Nothing in the film feels real. The airport itself was built inside a huge hanger and the various shops and franchises were provided as one of the bigger product placement deals and woven into the plot. Nothing about the airport feels real. It’s too clean for a start. The way everyone seems baffled by someone who doesn’t speak English! The way Victor manages to make friends with everyone without actually making friends with everyone. It’s like Spielberg wanted to get from A to C but couldn’t be bothered putting in the connective material that would justify it. He needs a big celebratory crowd scene and so here you go. Why those people would care doesn’t get a mention. Victor speaks Bulgarian and learns English by buying an English language edition of the guide book of New York he already has and then comparing them. Why it doesn’t occur to him to buy a ‘Teach Yourself English’ book is not explored.

Now, this is not to say there aren’t moments. There are two or three hilarious prat-falls – and I’m not being facetious, a well-executed prat-fall is a thing of beauty. And Kumar Pallana is always a pleasure to watch. But the film is so obviously pushing the audience’s button, it feels like it’s stabbing them in fact. The romance between the modern woman and old-world Victor never fizzes because it never gets anywhere near those characters. Their relationship is like the film, avoiding the differences that would actually have made for some interesting drama and would have grounded the comedy in some real conflicts.

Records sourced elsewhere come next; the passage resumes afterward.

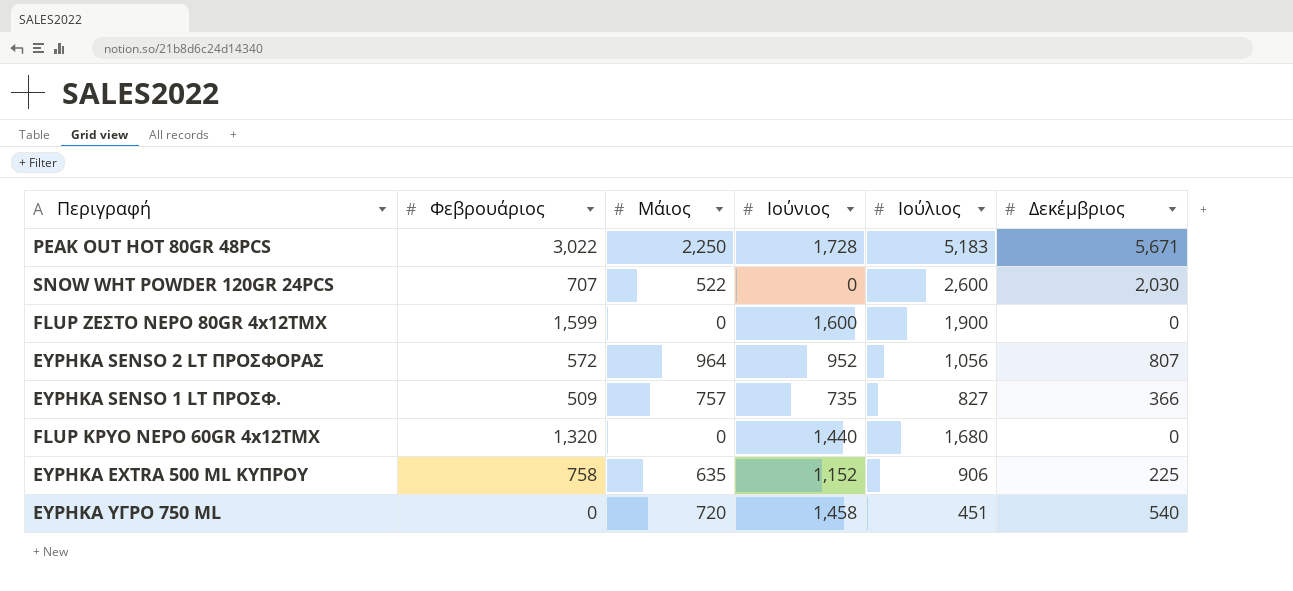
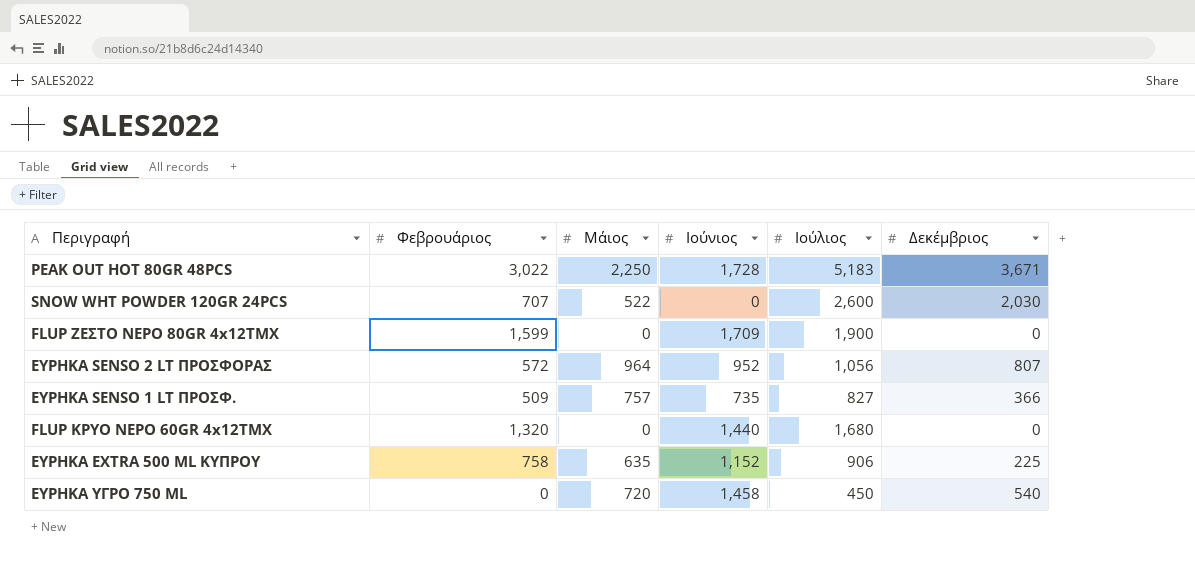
PEAK OUT HOT 80GR 48PCS | Δεκέμβριος: 5,671 -> 3,671
FLUP ΖΕΣΤΟ ΝΕΡΟ 80GR 4x12ΤΜΧ | Ιούνιος: 1,600 -> 1,709
ΕΥΡΗΚΑ ΥΓΡΟ 750 ML | Ιούλιος: 451 -> 450

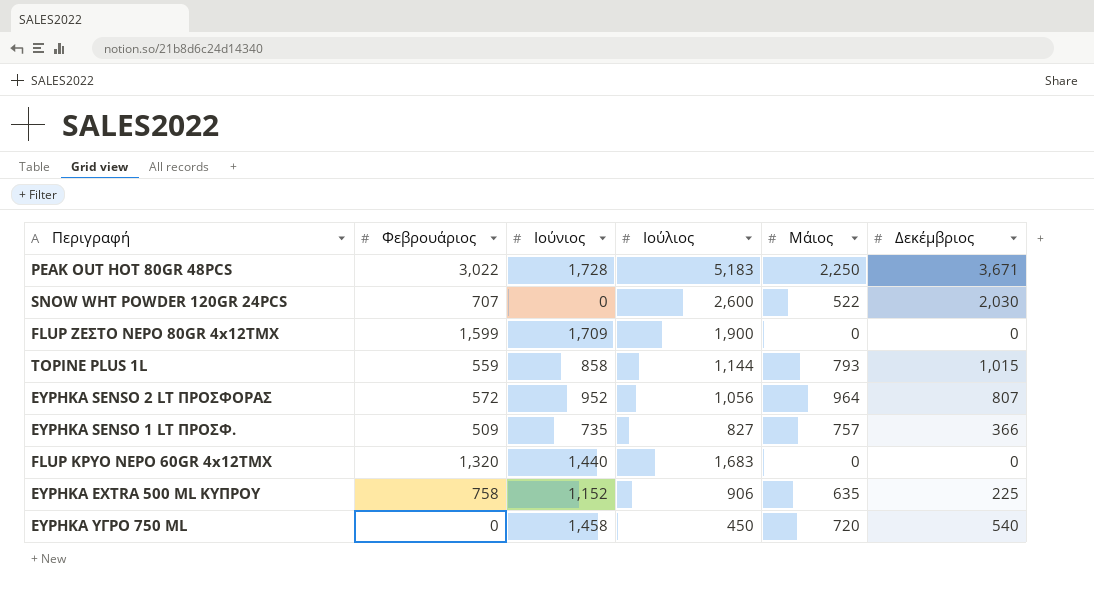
column Μάιος | position: 3 -> 5
row TOPINE PLUS 1L: none -> 559 | 858 | 1,144 | 793 | 1,015
FLUP ΚΡΥΟ ΝΕΡΟ 60GR 4x12ΤΜΧ | Ιούλιος: 1,680 -> 1,683

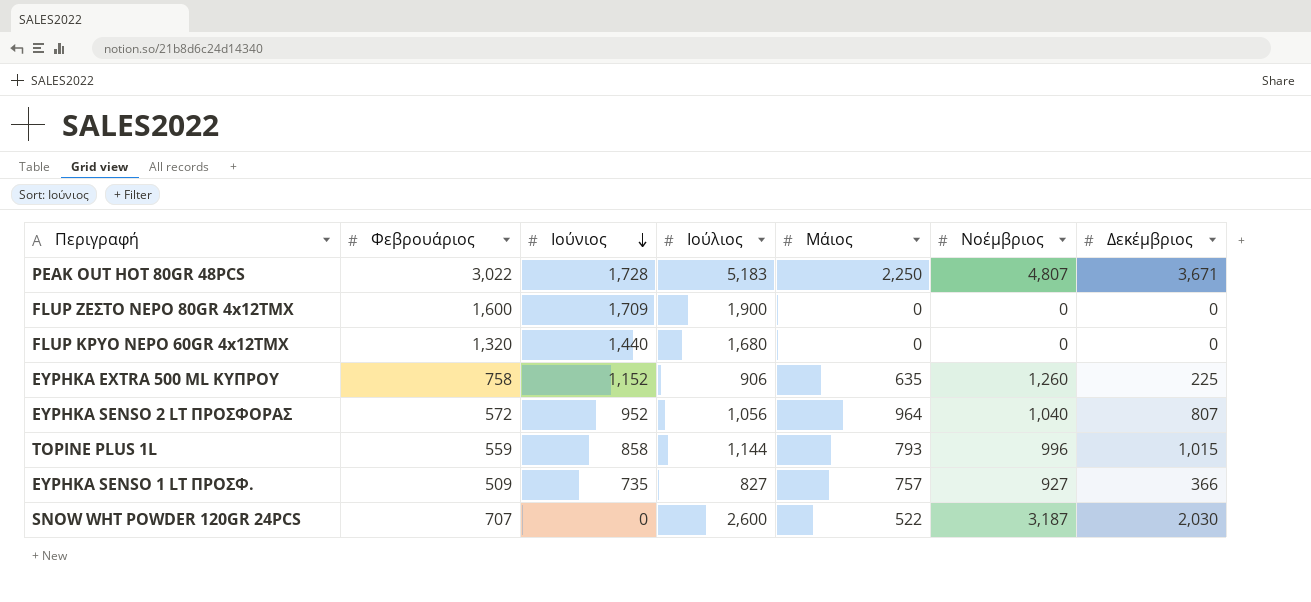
row order: none -> Ιούνιος descending
column Νοέμβριος | position: none -> 6
row ΕΥΡΗΚΑ ΥΓΡΟ 750 ML: 0 | 1,458 | 450 | 720 | 540 -> none
FLUP ΖΕΣΤΟ ΝΕΡΟ 80GR 4x12ΤΜΧ | Φεβρουάριος: 1,599 -> 1,600
FLUP ΚΡΥΟ ΝΕΡΟ 60GR 4x12ΤΜΧ | Ιούλιος: 1,683 -> 1,680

Diego Luna stalks Zoe Saldana’s border cop with Victor’s help in a subplot that is substandard. If not toxic it certainly is a calorific romanticism which pays no heed to people being complicated and having you know, agency, going from crush to clinch with nary a moment in-between.

With the War on Terror in full swing, Spielberg seems to be hoping that the geopolitical horror will simply go away as we envelop ourselves in pleasing mush. And he was right. The film was both a critical and commercial success. And in a way, it advertises itself as a classic Hollywood comedy in the mode of Frank Capra and for that matter Sleepless in Seattle. It is nowhere near as inept as Always. In fact, it is as bright and shiny and slick as any of the other franchises insight, but just as airport food isn’t nourishing and airport novels are rarely deep, so this is an airport movie in the worst way – ultimately I’m just waiting to be somewhere else.